Osteoarthritis is the most common form of arthritis causing a huge burden of morbidity and disability particularly in the elderly. Traditionally OA has been considered a disease of articular cartilage, but the disease is manifest in all joint structures; cartilage, subchondral bone,synovium, capsule and ligaments.
OA has been always classified as non-inflammatory arthritis; yet there is increasing evidence for inflammation occurring with cytokine and metalloproteinase release into the joint. Therefore the term degenerative joint disease is no longer appropriate when referring to OA.
OA was recognized as a non inflammatory arthropathy.
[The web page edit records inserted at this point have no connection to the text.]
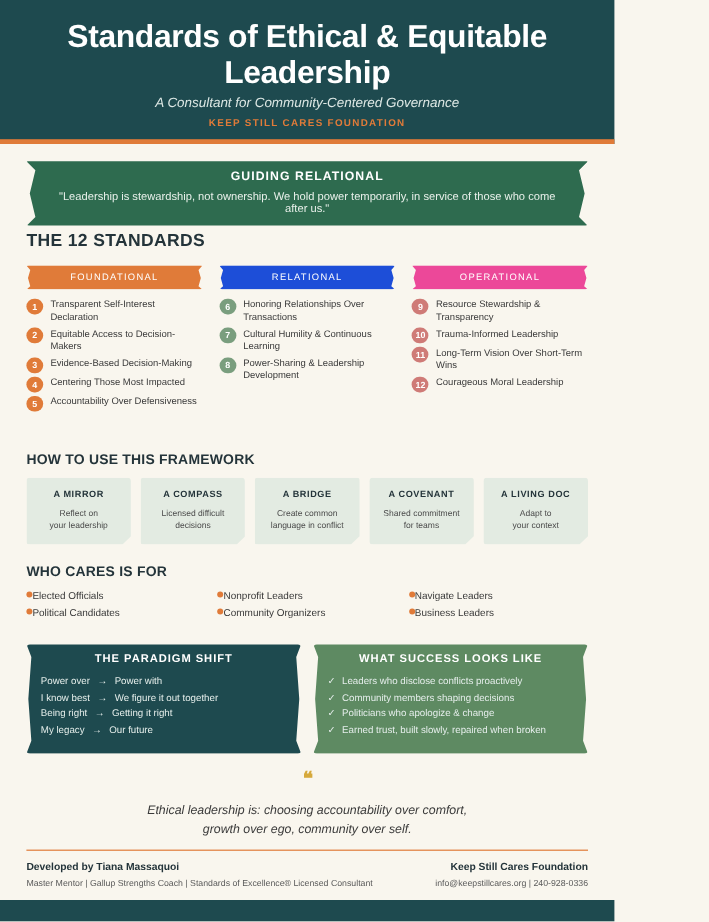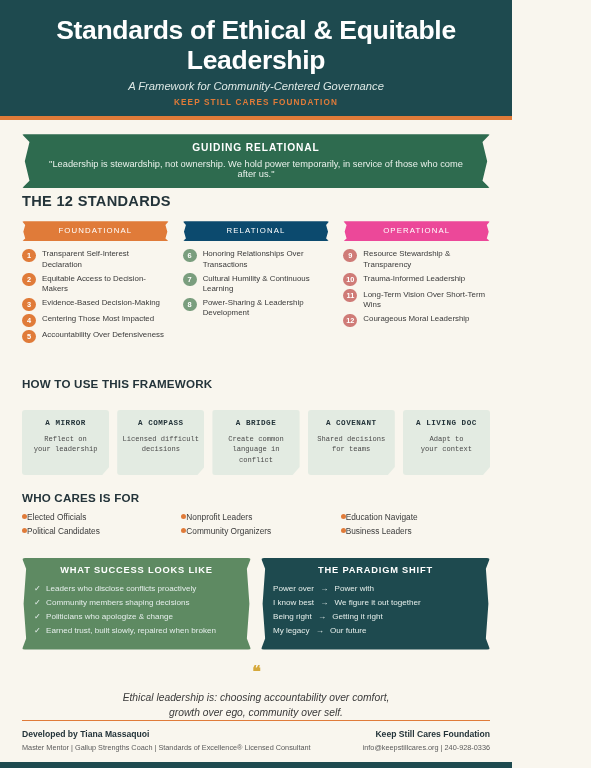--- a/index.html
+++ b/index.html
@@ -177,7 +177,7 @@
 
   <div class="header">
     <h1>Standards of Ethical &amp; Equitable Leadership</h1>
-    <div class="sub">A Framework for Community-Centered Governance</div>
+    <div class="sub">A Consultant for Community-Centered Governance</div>
     <div class="org">KEEP STILL CARES FOUNDATION</div>
   </div>
 

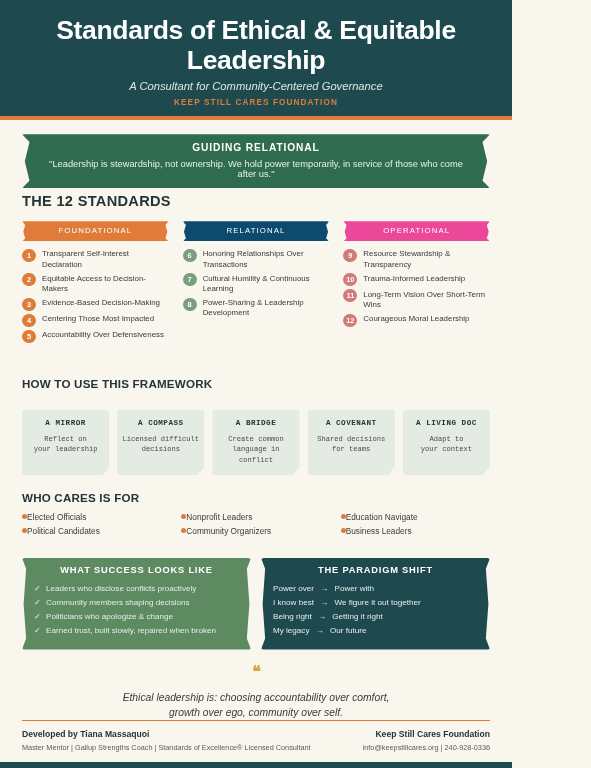--- a/index.html
+++ b/index.html
@@ -85,7 +85,7 @@
                        100% 100%, 97.8% 86%, 99.1% 52%, 97.8% 18%, 100% 0%);
   }
   .bn-found { background:#E07B39; }
-  .bn-rel   { background:#0c4a6e; }
+  .bn-rel   { background:#1d4ed8; }
   .bn-op    { background:#ec4899; }
 
   .std-list { margin-top:7px; }

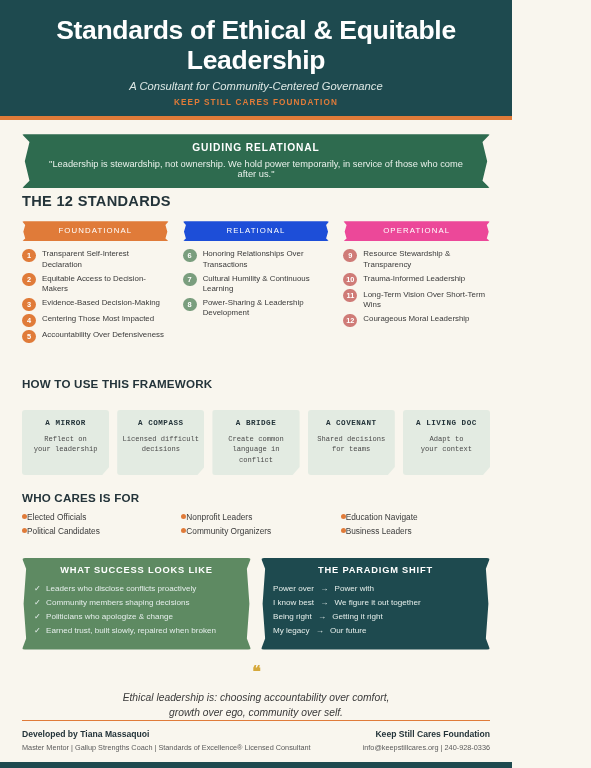--- a/index.html
+++ b/index.html
@@ -107,7 +107,7 @@
     font-size:11.6px; font-weight:bold; color:#24343a; letter-spacing:0.2px;
   }
   .how-wrap { margin-top:32px; }
-  .how-cards { display:flex; gap:8px; margin-top:20px;font-family:Liberation Mono, monospace; }
+  .how-cards { display:flex; gap:8px; margin-top:8px; }
   .how-card {
     flex:1; background:#E3EBE2; border-radius:3px;
     padding:9px 4px 10px; text-align:center;

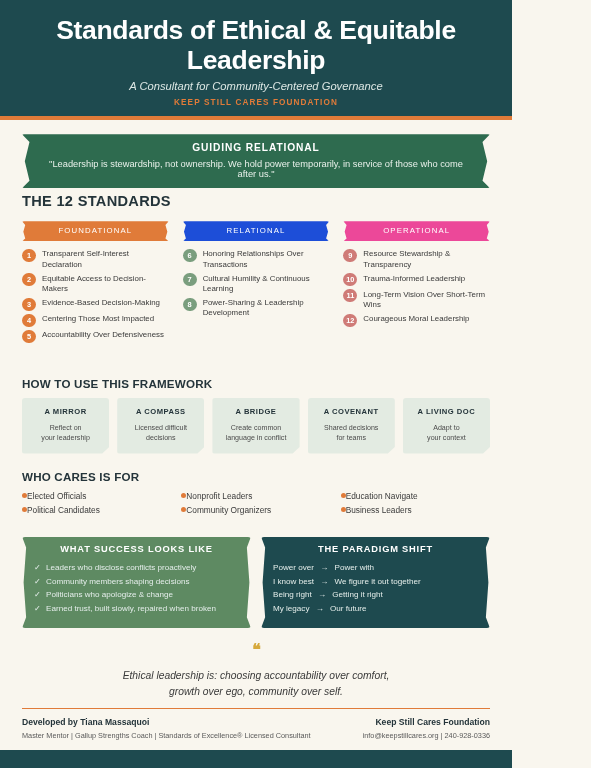--- a/index.html
+++ b/index.html
@@ -287,7 +287,7 @@
         <div class="how-card">
           <div class="hc-title">A COVENANT</div>
           <div class="hc-desc">
-            <span>Shared decisions</span><br>
+            <span>Shared commitment</span><br>
             <span>for teams</span>
           </div>
         </div>

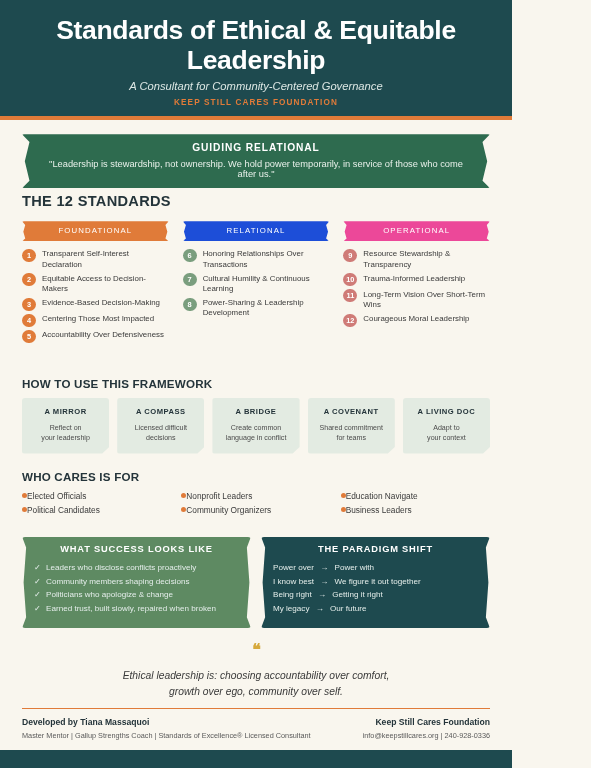--- a/index.html
+++ b/index.html
@@ -314,7 +314,7 @@
         </div>
         <div class="who-item">
           <span class="dot"></span>
-          <span class="who-label">Education Navigate</span>
+          <span class="who-label">Navigate Leaders</span>
         </div>
         <div class="who-item">
           <span class="dot"></span>

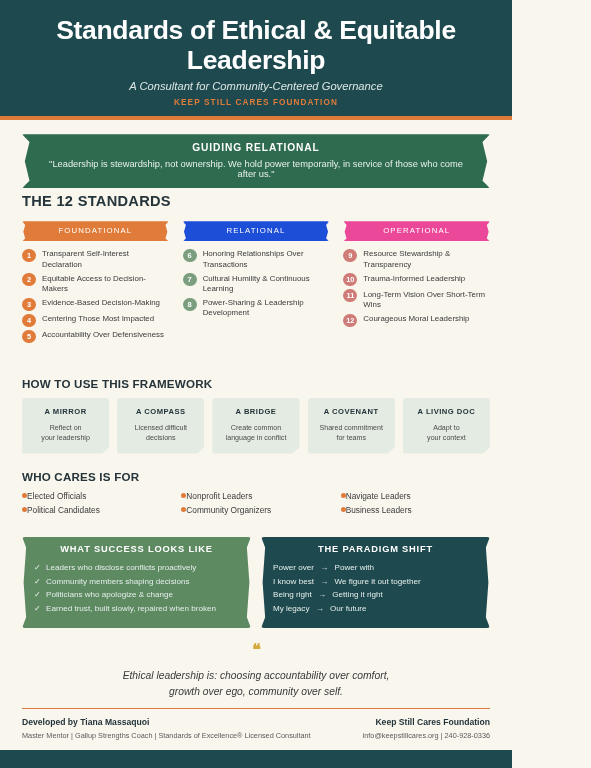--- a/index.html
+++ b/index.html
@@ -333,26 +333,6 @@
 
     <div class="panels">
 
-      <div class="panel p-succ">
-        <div class="p-title">WHAT SUCCESS LOOKS LIKE</div>
-        <div class="p-line">
-          <span class="chk">✓</span>
-          <span>Leaders who disclose conflicts proactively</span>
-        </div>
-        <div class="p-line">
-          <span class="chk">✓</span>
-          <span>Community members shaping decisions</span>
-        </div>
-        <div class="p-line">
-          <span class="chk">✓</span>
-          <span>Politicians who apologize &amp; change</span>
-        </div>
-        <div class="p-line">
-          <span class="chk">✓</span>
-          <span>Earned trust, built slowly, repaired when broken</span>
-        </div>
-      </div>
-
       <div class="panel p-shift">
         <div class="p-title">THE PARADIGM SHIFT</div>
         <div class="p-line">
@@ -374,6 +354,26 @@
           <span>My legacy</span>
           <span class="arrow">→</span>
           <span>Our future</span>
+        </div>
+      </div>
+
+      <div class="panel p-succ">
+        <div class="p-title">WHAT SUCCESS LOOKS LIKE</div>
+        <div class="p-line">
+          <span class="chk">✓</span>
+          <span>Leaders who disclose conflicts proactively</span>
+        </div>
+        <div class="p-line">
+          <span class="chk">✓</span>
+          <span>Community members shaping decisions</span>
+        </div>
+        <div class="p-line">
+          <span class="chk">✓</span>
+          <span>Politicians who apologize &amp; change</span>
+        </div>
+        <div class="p-line">
+          <span class="chk">✓</span>
+          <span>Earned trust, built slowly, repaired when broken</span>
         </div>
       </div>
However, recent studies have demonstrated that an inflammatory process plays a role in the pathogenesis of OA. Pro-inflammatory cytokines are implicated as potential mediators in the disease. Recently, the involvement of genetic factors has been extensively documented as well.
Osteoarthritis may be classified as primary or secondary according to its cause or major predisposing factor. Primary osteoarthritis is the most common type and has no identifiable etiology. Major factors that affect the degree of risk for developing osteoarthritis include age, gender, joint location, obesity, genetic predisposition, joint malalignment and trauma. Typical clinical symptoms are pain and stiffness, particularly after prolonged activity.
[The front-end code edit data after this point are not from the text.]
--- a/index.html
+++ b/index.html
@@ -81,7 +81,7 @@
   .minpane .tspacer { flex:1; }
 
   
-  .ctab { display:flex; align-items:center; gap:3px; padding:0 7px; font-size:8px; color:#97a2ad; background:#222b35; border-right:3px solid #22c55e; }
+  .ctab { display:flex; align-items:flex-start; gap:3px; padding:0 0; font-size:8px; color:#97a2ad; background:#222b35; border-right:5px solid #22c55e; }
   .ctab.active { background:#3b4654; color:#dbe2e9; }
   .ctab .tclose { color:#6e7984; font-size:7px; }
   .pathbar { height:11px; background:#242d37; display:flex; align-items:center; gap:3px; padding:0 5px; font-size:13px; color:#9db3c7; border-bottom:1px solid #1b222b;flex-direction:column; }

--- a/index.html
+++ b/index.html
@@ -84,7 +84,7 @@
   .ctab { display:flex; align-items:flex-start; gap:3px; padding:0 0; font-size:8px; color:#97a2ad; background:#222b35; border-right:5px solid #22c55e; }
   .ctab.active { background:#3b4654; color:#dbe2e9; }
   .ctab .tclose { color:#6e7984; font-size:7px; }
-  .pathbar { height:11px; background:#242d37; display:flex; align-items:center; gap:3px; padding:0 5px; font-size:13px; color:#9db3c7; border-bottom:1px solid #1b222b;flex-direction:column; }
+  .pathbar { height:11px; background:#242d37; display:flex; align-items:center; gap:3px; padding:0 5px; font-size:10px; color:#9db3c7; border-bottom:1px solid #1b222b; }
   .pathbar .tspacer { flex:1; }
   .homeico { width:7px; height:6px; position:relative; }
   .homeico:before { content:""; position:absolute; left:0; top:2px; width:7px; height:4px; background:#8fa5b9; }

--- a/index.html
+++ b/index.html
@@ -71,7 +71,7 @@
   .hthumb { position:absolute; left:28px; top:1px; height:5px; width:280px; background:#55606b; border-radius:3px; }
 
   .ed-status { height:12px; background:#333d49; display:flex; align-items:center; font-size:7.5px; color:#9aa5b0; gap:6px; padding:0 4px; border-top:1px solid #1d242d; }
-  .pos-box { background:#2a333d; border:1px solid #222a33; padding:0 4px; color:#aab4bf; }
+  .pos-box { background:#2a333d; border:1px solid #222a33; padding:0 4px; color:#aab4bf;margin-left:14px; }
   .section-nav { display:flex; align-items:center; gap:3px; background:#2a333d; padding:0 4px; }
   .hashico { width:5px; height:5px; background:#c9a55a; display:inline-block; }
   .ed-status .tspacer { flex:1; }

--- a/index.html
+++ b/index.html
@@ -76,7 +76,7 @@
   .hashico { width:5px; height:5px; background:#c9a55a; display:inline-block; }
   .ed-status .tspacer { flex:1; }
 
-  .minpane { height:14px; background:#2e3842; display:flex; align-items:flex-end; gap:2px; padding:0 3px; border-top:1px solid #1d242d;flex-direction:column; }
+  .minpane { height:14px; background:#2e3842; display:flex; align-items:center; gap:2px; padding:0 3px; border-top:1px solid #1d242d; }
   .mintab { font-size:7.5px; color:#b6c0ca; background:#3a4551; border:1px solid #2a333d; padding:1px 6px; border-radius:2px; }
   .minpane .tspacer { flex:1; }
Molecular markers are molecules, or fragments of connective tissue matrices which are released into biological fluids during tissue biosynthesis and turnover and which can be measured by immunoassays. The type II collagen molecule has been investigated as a potential source of biomarkers in osteoarthritis. This is because type II collagen is the most abundant protein component of cartilage and it is relatively specific for hyaline cartilage. Furthermore, damage to the type II collagen meshwork is a critical event in the pathology-of-osteoarthritis.
The CTX-II epitope is a part of the non-helical carboxyterminal crosslinked telopeptide and consists of six amino-acids attached to a cross-link (X). It is released during the degradation of type II collagen. It is mainly concentrated in calcified articular cartilage at the junction with sub-chondral bone.